Sync: Caulborn 1.5
Page 4
“Hey,” I called. “Where am I?”
His head tipped to one side as he regarded me. “Well, well,” he said with a hint of a Southern accent. “Vinnie Corinthos. The Tempus always promised me this day would come. I’ve been waiting a long time for this.” His eyes darkened as a predatory grin split his face. “Where are you? You are at your end,” he said.
Who the hell was this guy? “Look, I don’t want any trouble—” I said as I snapped up a shield.

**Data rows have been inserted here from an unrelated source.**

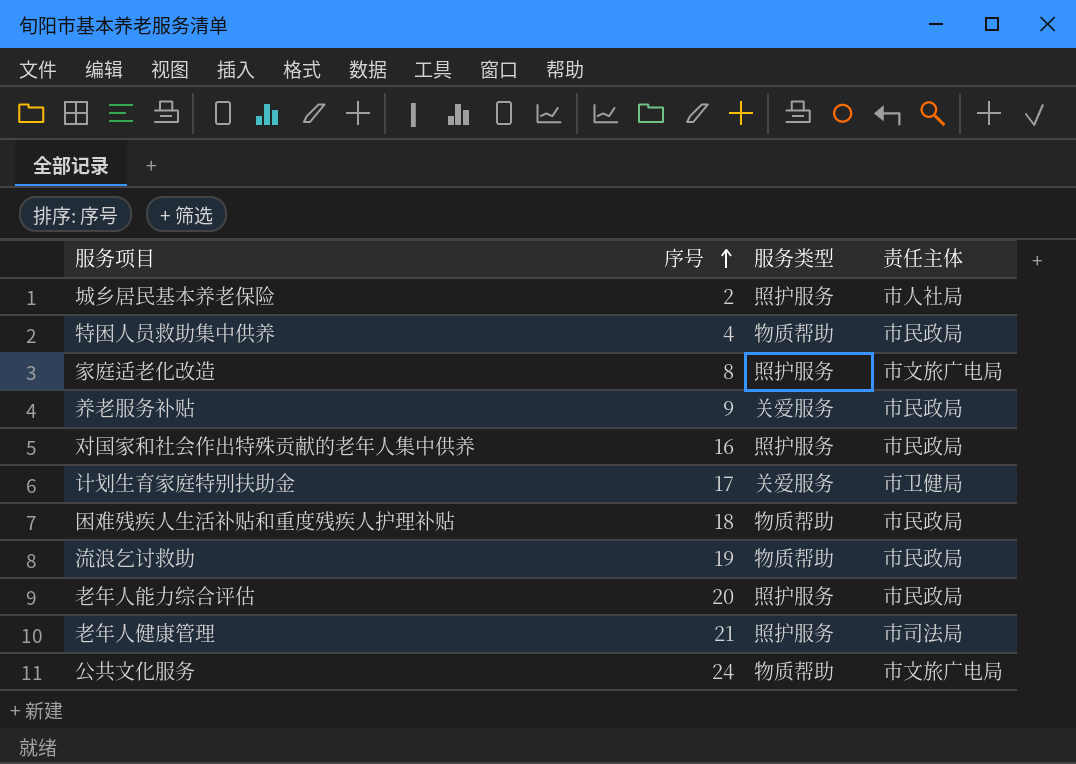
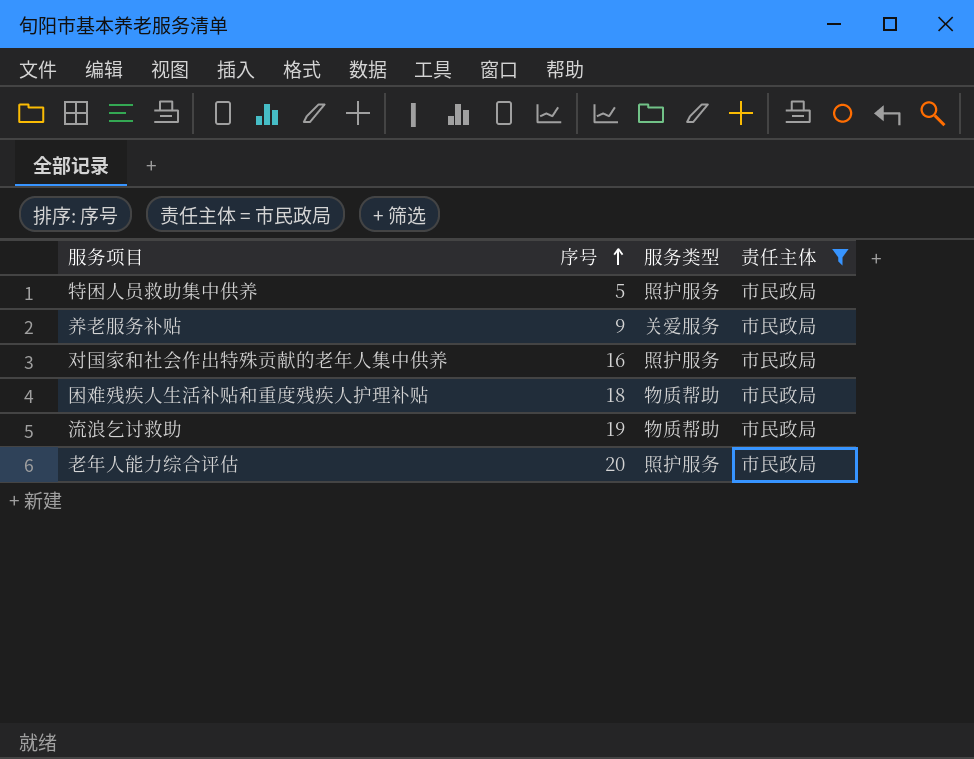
filter: none -> 责任主体 = 市民政局
特困人员救助集中供养 | 序号: 4 -> 5
特困人员救助集中供养 | 服务类型: 物质帮助 -> 照护服务

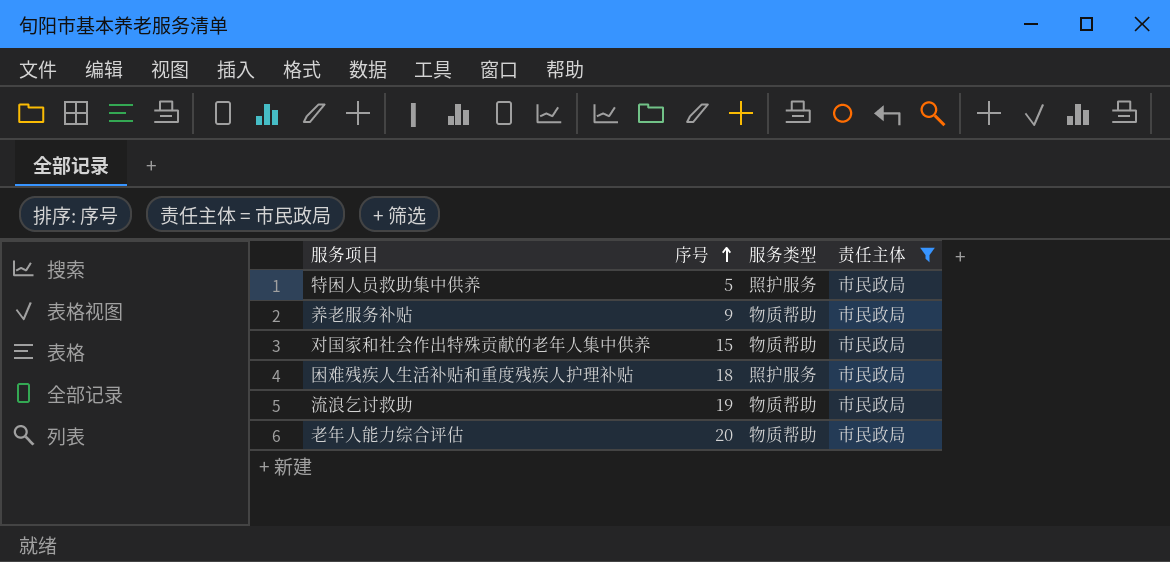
养老服务补贴 | 服务类型: 关爱服务 -> 物质帮助
对国家和社会作出特殊贡献的老年人集中供养 | 序号: 16 -> 15
对国家和社会作出特殊贡献的老年人集中供养 | 服务类型: 照护服务 -> 物质帮助
困难残疾人生活补贴和重度残疾人护理补贴 | 服务类型: 物质帮助 -> 照护服务
老年人能力综合评估 | 服务类型: 照护服务 -> 物质帮助

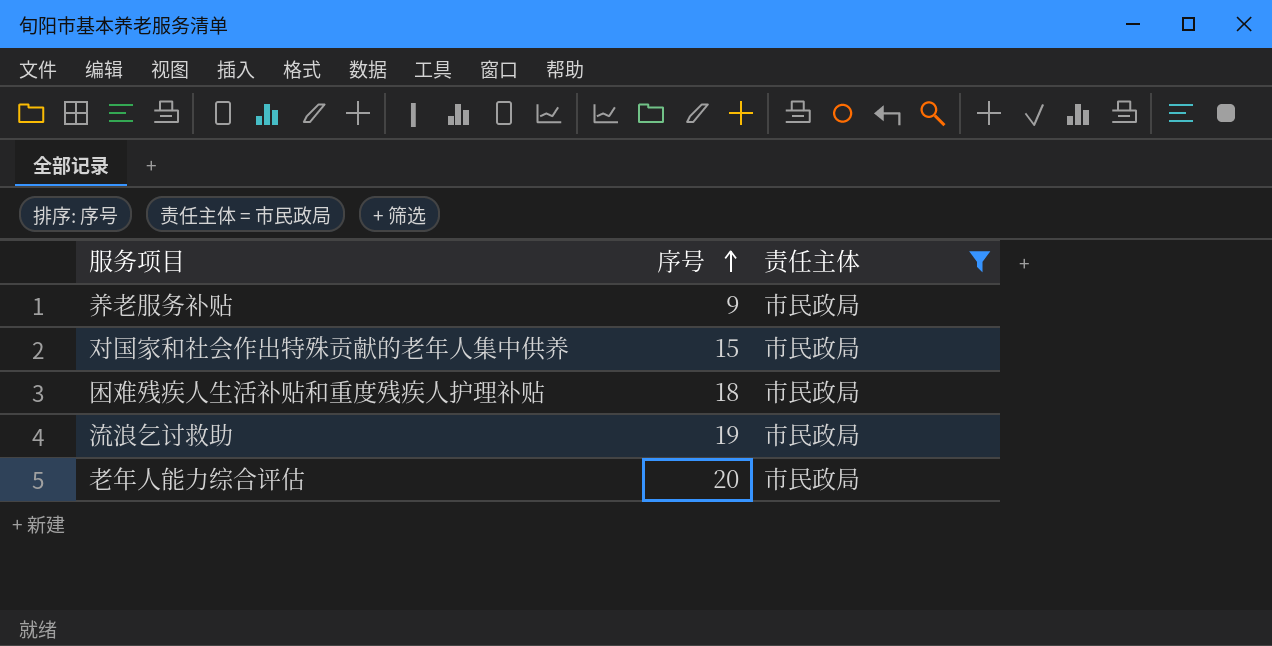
column 服务类型 | position: 3 -> none
row 特困人员救助集中供养: 5 | 照护服务 | 市民政局 -> none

The sand behind me whipped up and blasted into me. It hit with such force that my bomber was torn to shreds. My jeans ripped, and the skin on the backs of my legs and back was sandblasted away. I screamed as I pulled the shield around me in a bubble. My body temperature spiked as my healing fever kicked in. Guys like Wolverine have a healing factor that instantly closes any wound. Me, I have the equivalent of mutant allergies that somehow fix me up, but it’d take hours to heal this. My eyes teared as I growled at the man.
“Don’t know what the hell your problem is, pal, but I’m going to—” The soles of my feet suddenly burned. Looking down showed me the sand was glowing red, slowly turning to lava. My assailant hadn’t moved. I telekinetically pushed against the sand, sending myself into the air. I angled myself so I’d land right on top of him. I stopped in mid-flight. Bands of telekinetic energy encircled me, pinning my arms to my sides. I was rotated and held upside down, my face inches from my adversary’s.
He flashed a sardonic grin, and I was abruptly flung backward into the air. I flew thirty feet and face-planted in the sand. I scrambled to my feet and roared, spitting out sand and curses. I flung fireball after fireball at this psychic jackass. He just sat there, radiating calm, as the fireballs winked out around him. I sent lances of telekinetic force, spears that would impale the side of a tanker truck, and he turned them aside. Hell, this guy’s breathing hadn’t changed, and I was panting like a dog.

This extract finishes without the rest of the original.